■ Task statement:
Return each record word for word, keeping none of its pictures.

■ Supplied material:
-------

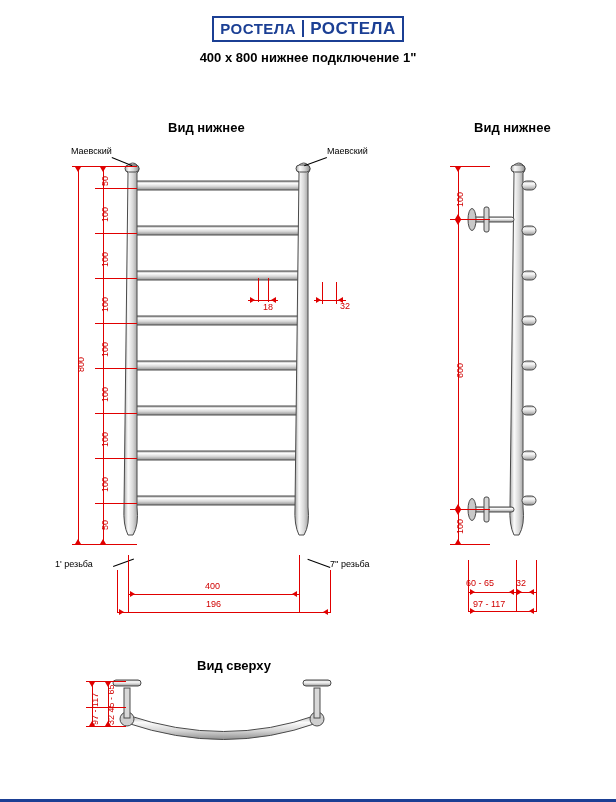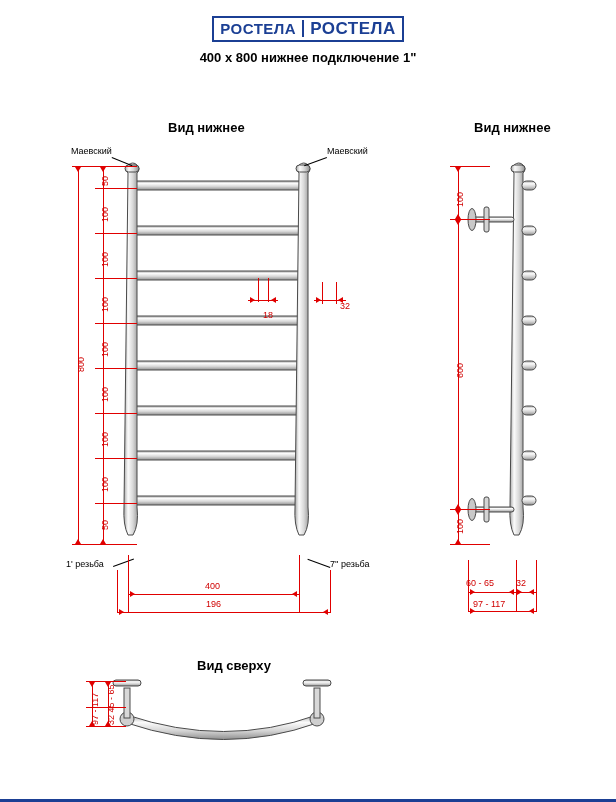--- a/index.html
+++ b/index.html
@@ -240,7 +240,7 @@
     <div class="rl h" style="left:248px; top:300px; width:30px;"></div>
     <div class="arrow right" style="left:250px; top:297px;"></div>
     <div class="arrow left" style="left:271px; top:297px;"></div>
-    <div class="dim-label" style="left:263px; top:302px;margin-top:8px;">18</div>
+    <div class="dim-label" style="left:263px; top:302px;">18</div>
 
     <div class="rl v" style="left:322px; top:282px; height:22px;"></div>
     <div class="rl v" style="left:336px; top:282px; height:22px;"></div>

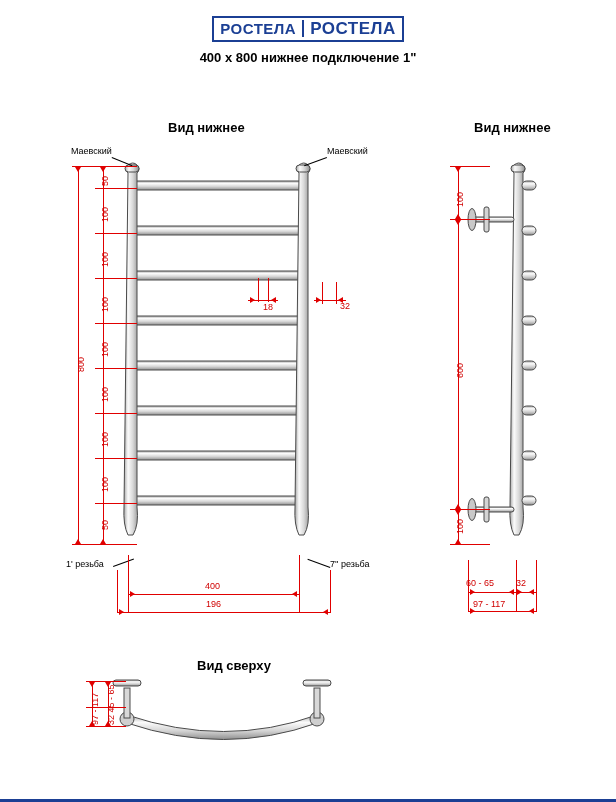--- a/index.html
+++ b/index.html
@@ -190,7 +190,7 @@
   <div class="callout" style="left:327px; top:146px;">Маевский</div>
   <div class="leader" style="left:327px; top:158px; width:24px; transform:rotate(160deg);"></div>
 
-  <div class="callout" style="left:66px; top:559px;">1' резьба</div>
+  <div class="callout" style="left:55px; top:559px;">1' резьба</div>
   <div class="leader" style="left:113px; top:566px; width:22px; transform:rotate(-20deg);"></div>
   <div class="callout" style="left:330px; top:559px;">7'' резьба</div>
   <div class="leader" style="left:330px; top:568px; width:24px; transform:rotate(200deg);"></div>

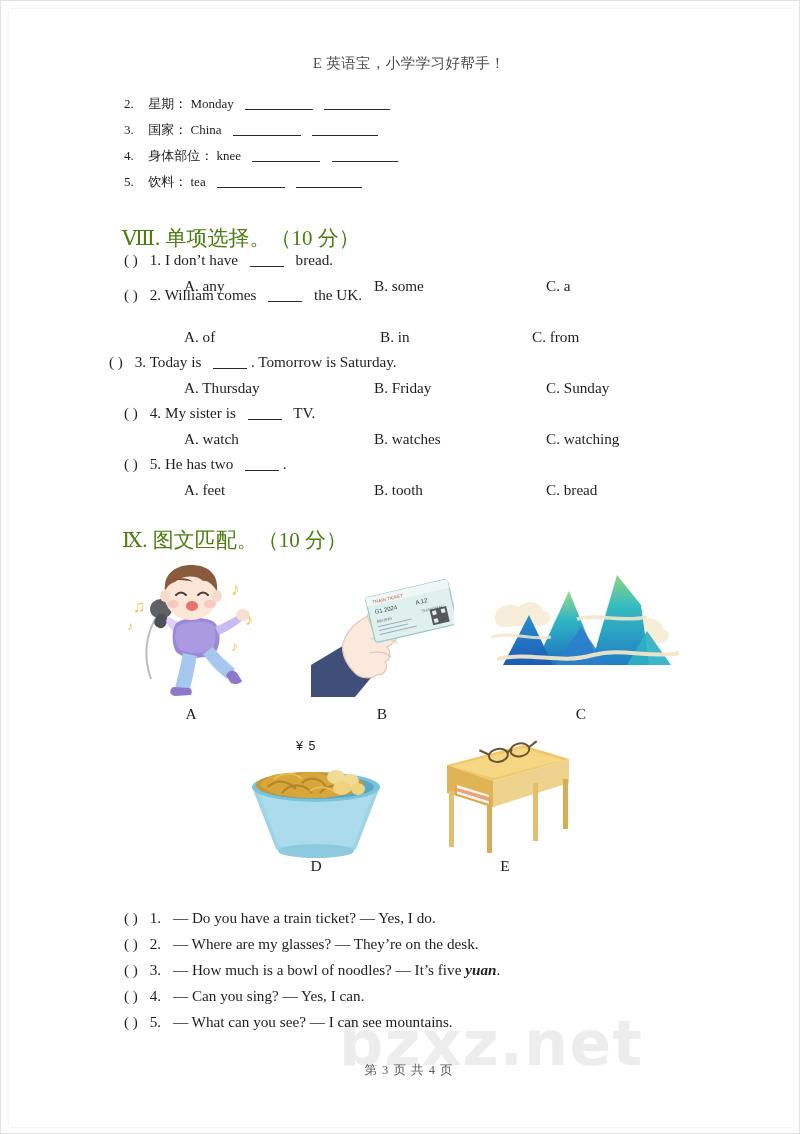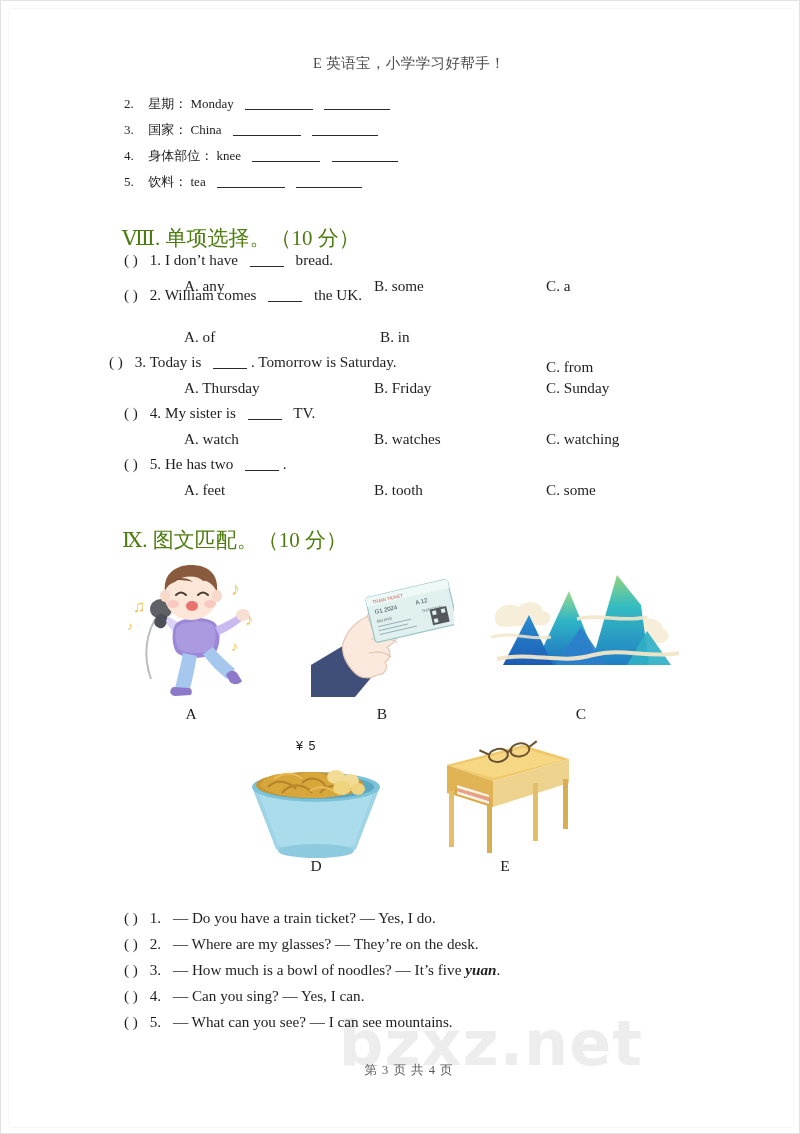--- a/index.html
+++ b/index.html
@@ -204,7 +204,7 @@
       <div class="opt-row" style="left:175px; top:319px; width:470px;">
         <span class="opt" style="left:0;">A. of</span>
         <span class="opt" style="left:190px;margin-left:6px;">B. in</span>
-        <span class="opt" style="left:362px;margin-top:30px;">C. from</span>
+        <span class="opt" style="left:348px;">C. from</span>
       </div>
 
       <div class="ln" style="left:100px; top:345px;">

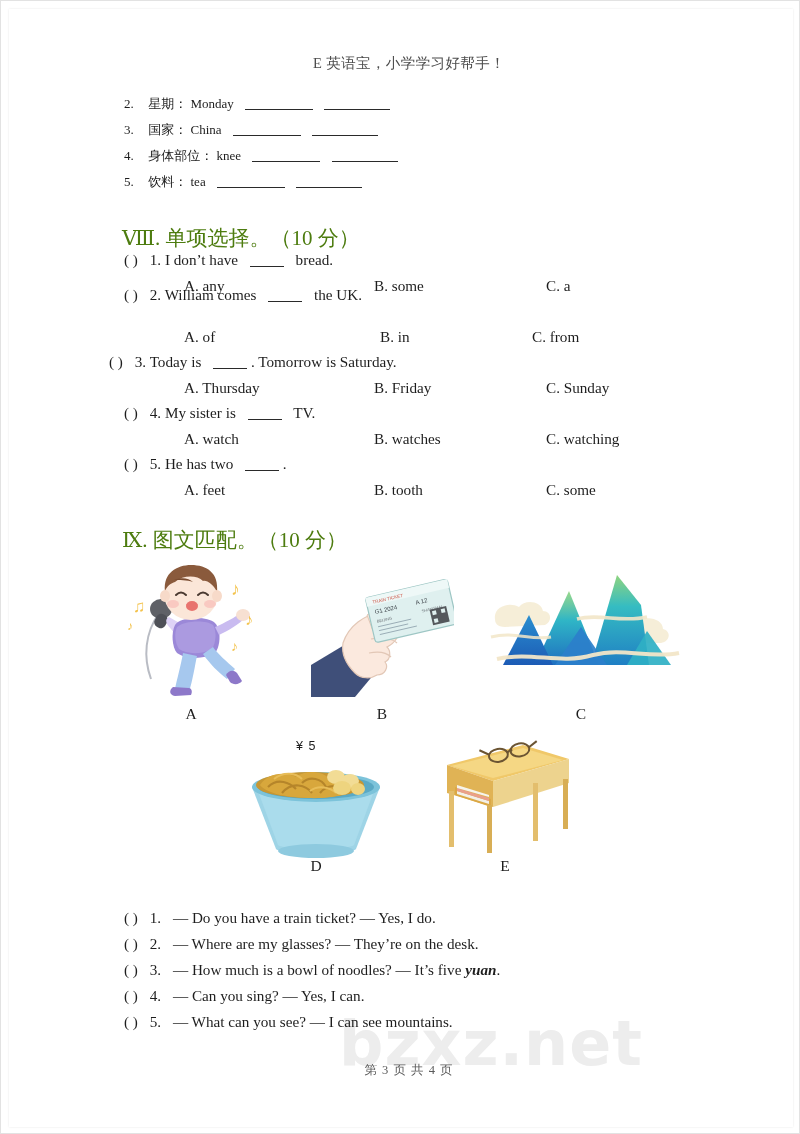--- a/index.html
+++ b/index.html
@@ -243,7 +243,7 @@
       <div class="opt-row" style="left:175px; top:472px; width:470px;">
         <span class="opt" style="left:0;">A. feet</span>
         <span class="opt" style="left:190px;">B. tooth</span>
-        <span class="opt" style="left:362px;">C. some</span>
+        <span class="opt" style="left:362px;">C. bread</span>
       </div>
 
       <div class="sec-title" style="left:113px; top:517px;">Ⅸ. 图文匹配。（10 分）</div>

-------

■ Response:
--- a/index.html
+++ b/index.html
@@ -240,7 +240,7 @@
     <div class="rl h" style="left:248px; top:300px; width:30px;"></div>
     <div class="arrow right" style="left:250px; top:297px;"></div>
     <div class="arrow left" style="left:271px; top:297px;"></div>
-    <div class="dim-label" style="left:263px; top:302px;margin-top:8px;">18</div>
+    <div class="dim-label" style="left:263px; top:302px;">18</div>
 
     <div class="rl v" style="left:322px; top:282px; height:22px;"></div>
     <div class="rl v" style="left:336px; top:282px; height:22px;"></div>

--- a/index.html
+++ b/index.html
@@ -190,7 +190,7 @@
   <div class="callout" style="left:327px; top:146px;">Маевский</div>
   <div class="leader" style="left:327px; top:158px; width:24px; transform:rotate(160deg);"></div>
 
-  <div class="callout" style="left:66px; top:559px;">1' резьба</div>
+  <div class="callout" style="left:55px; top:559px;">1' резьба</div>
   <div class="leader" style="left:113px; top:566px; width:22px; transform:rotate(-20deg);"></div>
   <div class="callout" style="left:330px; top:559px;">7'' резьба</div>
   <div class="leader" style="left:330px; top:568px; width:24px; transform:rotate(200deg);"></div>

--- a/index.html
+++ b/index.html
@@ -204,7 +204,7 @@
       <div class="opt-row" style="left:175px; top:319px; width:470px;">
         <span class="opt" style="left:0;">A. of</span>
         <span class="opt" style="left:190px;margin-left:6px;">B. in</span>
-        <span class="opt" style="left:362px;margin-top:30px;">C. from</span>
+        <span class="opt" style="left:348px;">C. from</span>
       </div>
 
       <div class="ln" style="left:100px; top:345px;">

--- a/index.html
+++ b/index.html
@@ -243,7 +243,7 @@
       <div class="opt-row" style="left:175px; top:472px; width:470px;">
         <span class="opt" style="left:0;">A. feet</span>
         <span class="opt" style="left:190px;">B. tooth</span>
-        <span class="opt" style="left:362px;">C. some</span>
+        <span class="opt" style="left:362px;">C. bread</span>
       </div>
 
       <div class="sec-title" style="left:113px; top:517px;">Ⅸ. 图文匹配。（10 分）</div>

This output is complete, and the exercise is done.